Like all emancipations, Trump’s liberation presupposes a people in need of emancipation, and it is precisely this sense of victimhood that allows Trump’s politics to thrive. To an outsider it’s all a bit counterintuitive. This is a political world in which the slaves that helped build the White House were housed and well fed (not so bad), but taxes and Obamacare are slavery (very bad). It’s also a world in which the world’s richest and most powerful country is constantly “losing” to countries like Mexico. Who would have thought that Mexico’s Zapatistas and the Republican presidential nominee would one day hold the same position on NAFTA—only to differ on what country was getting ripped off?
This is not all to say that these people should be dismissed, but rather to emphasize the profound weirdness of this ideological moment.
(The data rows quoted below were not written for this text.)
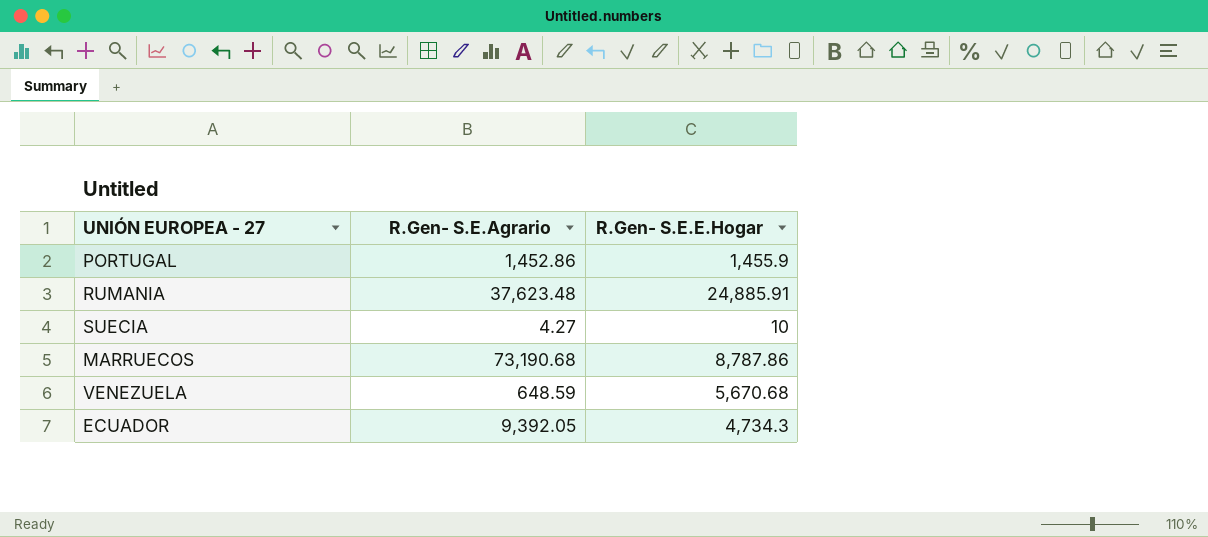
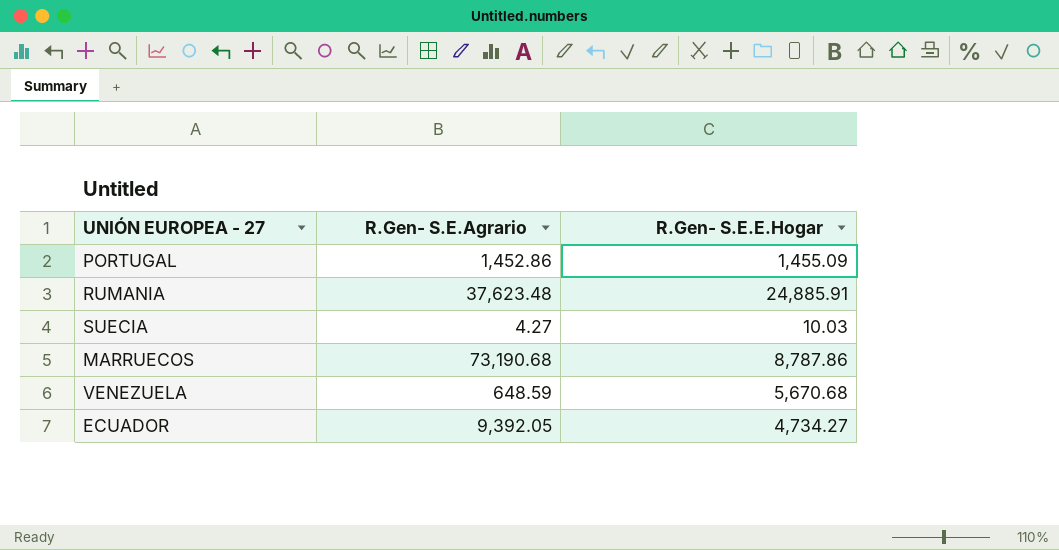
PORTUGAL | R.Gen- S.E.E.Hogar: 1,455.9 -> 1,455.09
SUECIA | R.Gen- S.E.E.Hogar: 10 -> 10.03
ECUADOR | R.Gen- S.E.E.Hogar: 4,734.3 -> 4,734.27

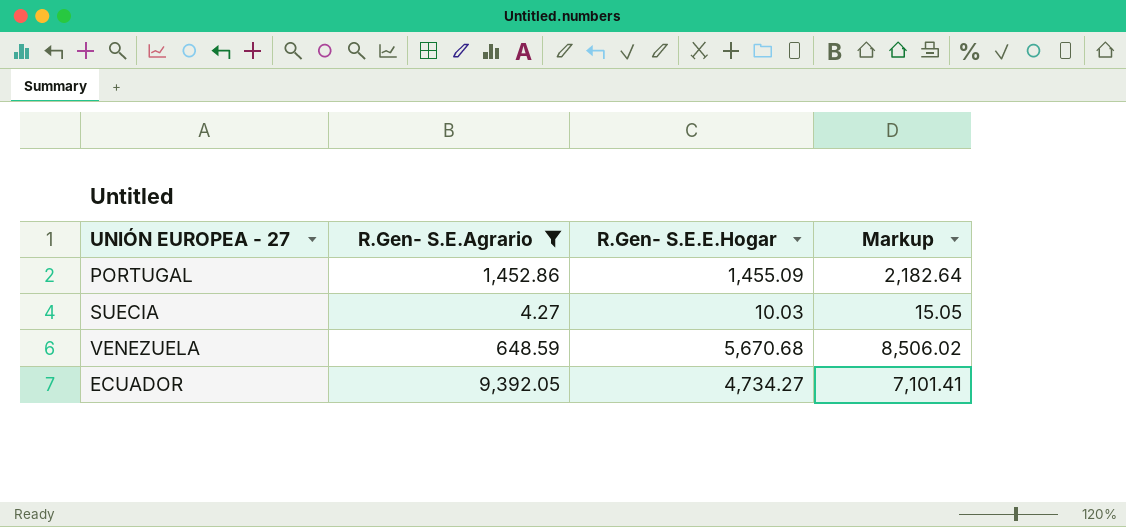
filter: none -> R.Gen- S.E.Agrario <= 9,392.05
column Markup | formula: none -> [R.Gen- S.E.E.Hogar] * 1.5

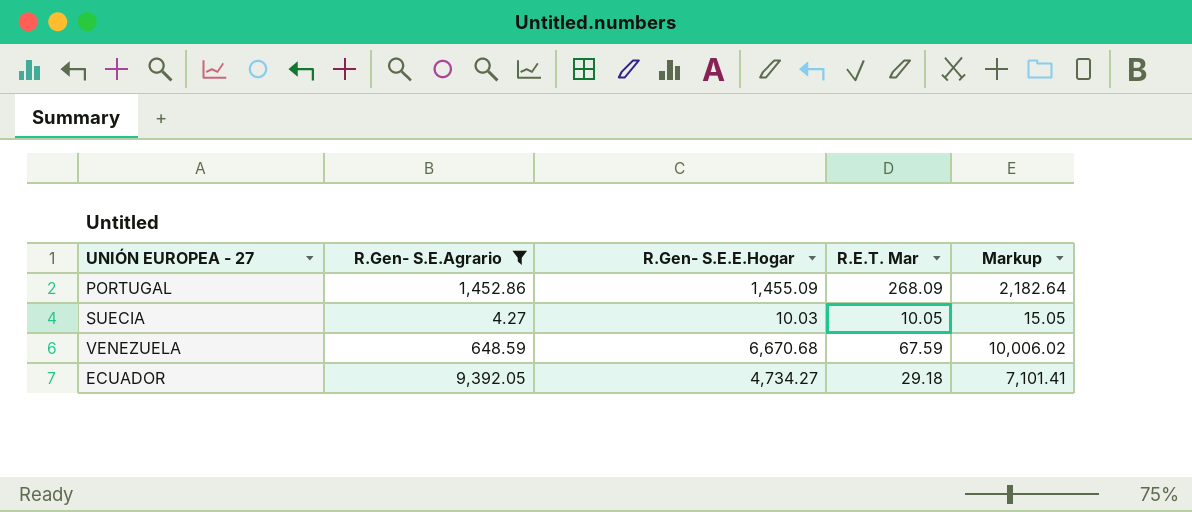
column R.E.T. Mar | position: none -> 4
VENEZUELA | R.Gen- S.E.E.Hogar: 5,670.68 -> 6,670.68
VENEZUELA | Markup: 8,506.02 -> 10,006.02

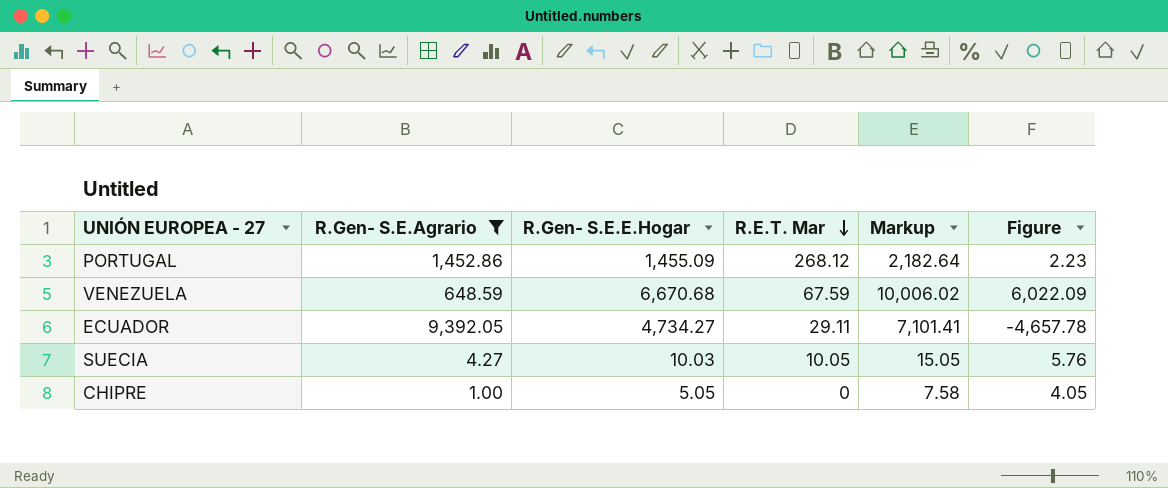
row order: none -> R.E.T. Mar descending
column Figure | formula: none -> [R.Gen- S.E.E.Hogar] - [R.Gen- S.E.Agrario]
PORTUGAL | R.E.T. Mar: 268.09 -> 268.12
ECUADOR | R.E.T. Mar: 29.18 -> 29.11
row CHIPRE: none -> 1.00 | 5.05 | 0 | 7.58 | 4.05

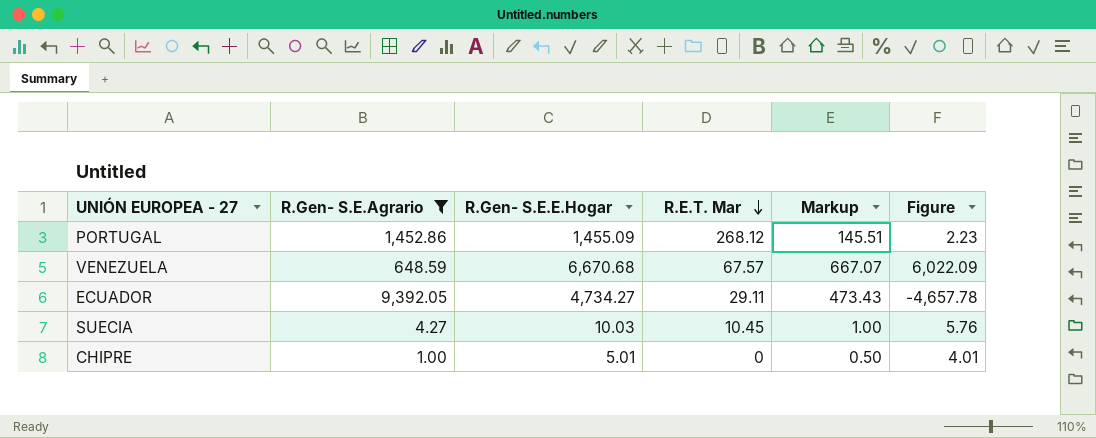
column Markup | formula: [R.Gen- S.E.E.Hogar] * 1.5 -> [R.Gen- S.E.E.Hogar] * 0.1
VENEZUELA | R.E.T. Mar: 67.59 -> 67.57
SUECIA | R.E.T. Mar: 10.05 -> 10.45
CHIPRE | R.Gen- S.E.E.Hogar: 5.05 -> 5.01
CHIPRE | Figure: 4.05 -> 4.01

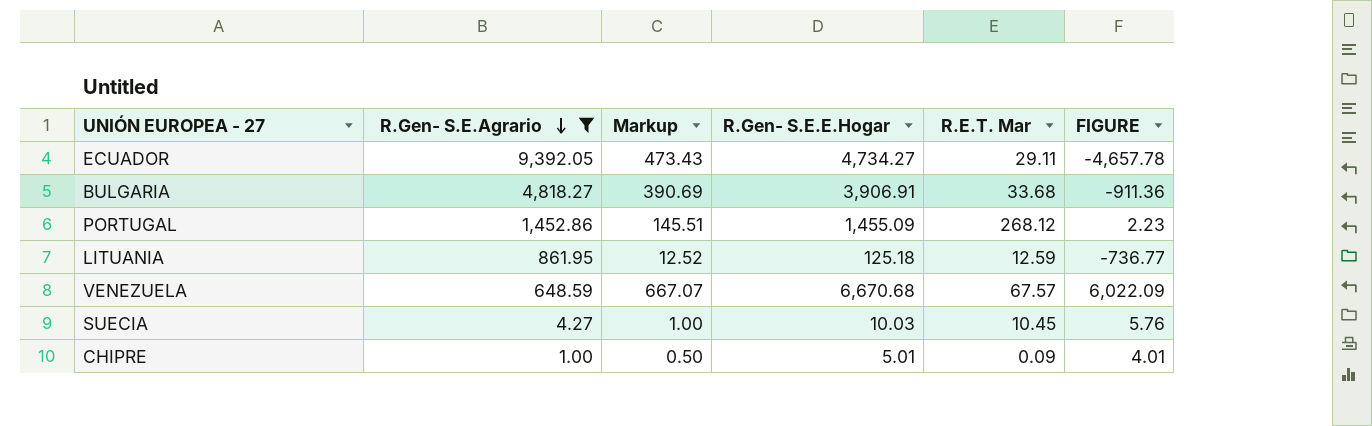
row order: R.E.T. Mar descending -> R.Gen- S.E.Agrario descending
column Markup | position: 5 -> 3
column name: Figure -> FIGURE
row BULGARIA: none -> 4,818.27 | 390.69 | 3,906.91 | 33.68 | -911.36
row LITUANIA: none -> 861.95 | 12.52 | 125.18 | 12.59 | -736.77
CHIPRE | R.E.T. Mar: 0 -> 0.09

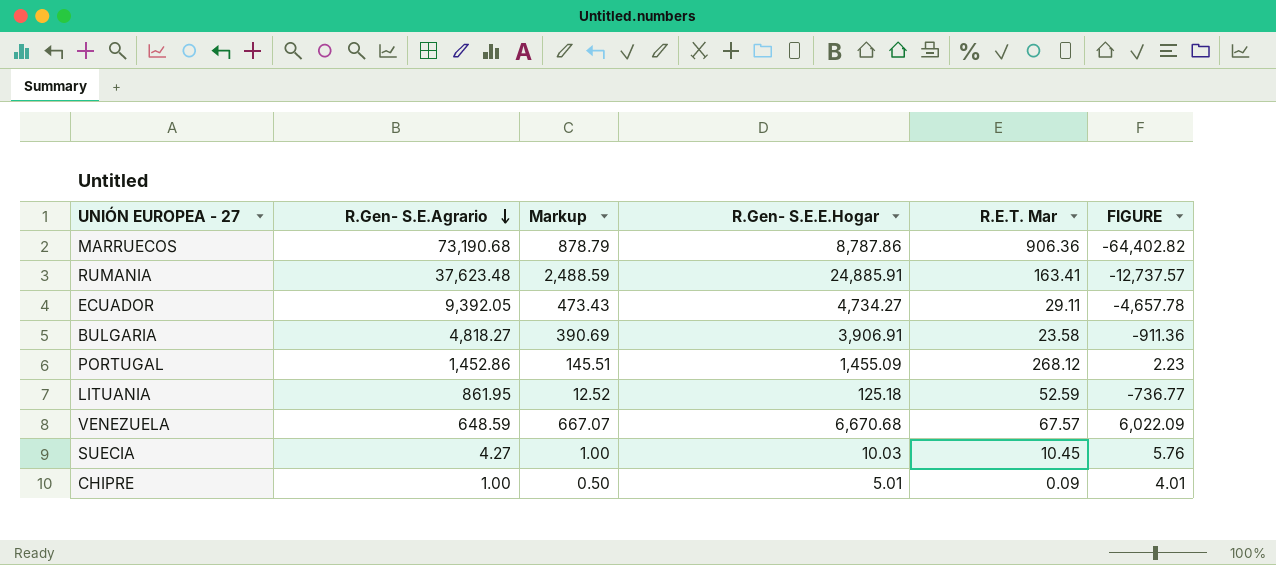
filter: R.Gen- S.E.Agrario <= 9,392.05 -> none
BULGARIA | R.E.T. Mar: 33.68 -> 23.58
LITUANIA | R.E.T. Mar: 12.59 -> 52.59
Trump has at one point or another called for an increase of the federal minimum wage to “at least” $10 and to spend double what Clinton has proposed for an already ambitious infrastructure program. And, of course, he has come out against the former gospel of capitalism: globalization.
None of this, despite clear violation of free market orthodoxy, has mattered much. Those who banked their candidacy on their appeals to capitalism and small government were fundamentally out of step with the ideological moment. Marco Rubio’s paeans to free enterprise and markets fell flat; Jeb Bush’s championing of small government won over no one. For now, gone is the world in which the sentiment behind the term “job creators” can carry much moral weight. On the right, what gets votes is the wall, the Muslim ban, and “telling it like it is,” even when it’s mostly outrageous lies.
Ultimately, there’s not much gained analytically from attending an event like this one. You get a feel for the raw emotions at play but not much else. It’s creepy as hell, but it’s also American as hell. It’s also something we’ll have to reckon with for a long time. The carnival barker is less interesting than the carnival itself, and in the end, the carnival will be around long after the barker loses his voice.
Joel Suarez is a doctoral candidate in the History Department at Princeton University and ToM’s Chief Mexican Correspondent.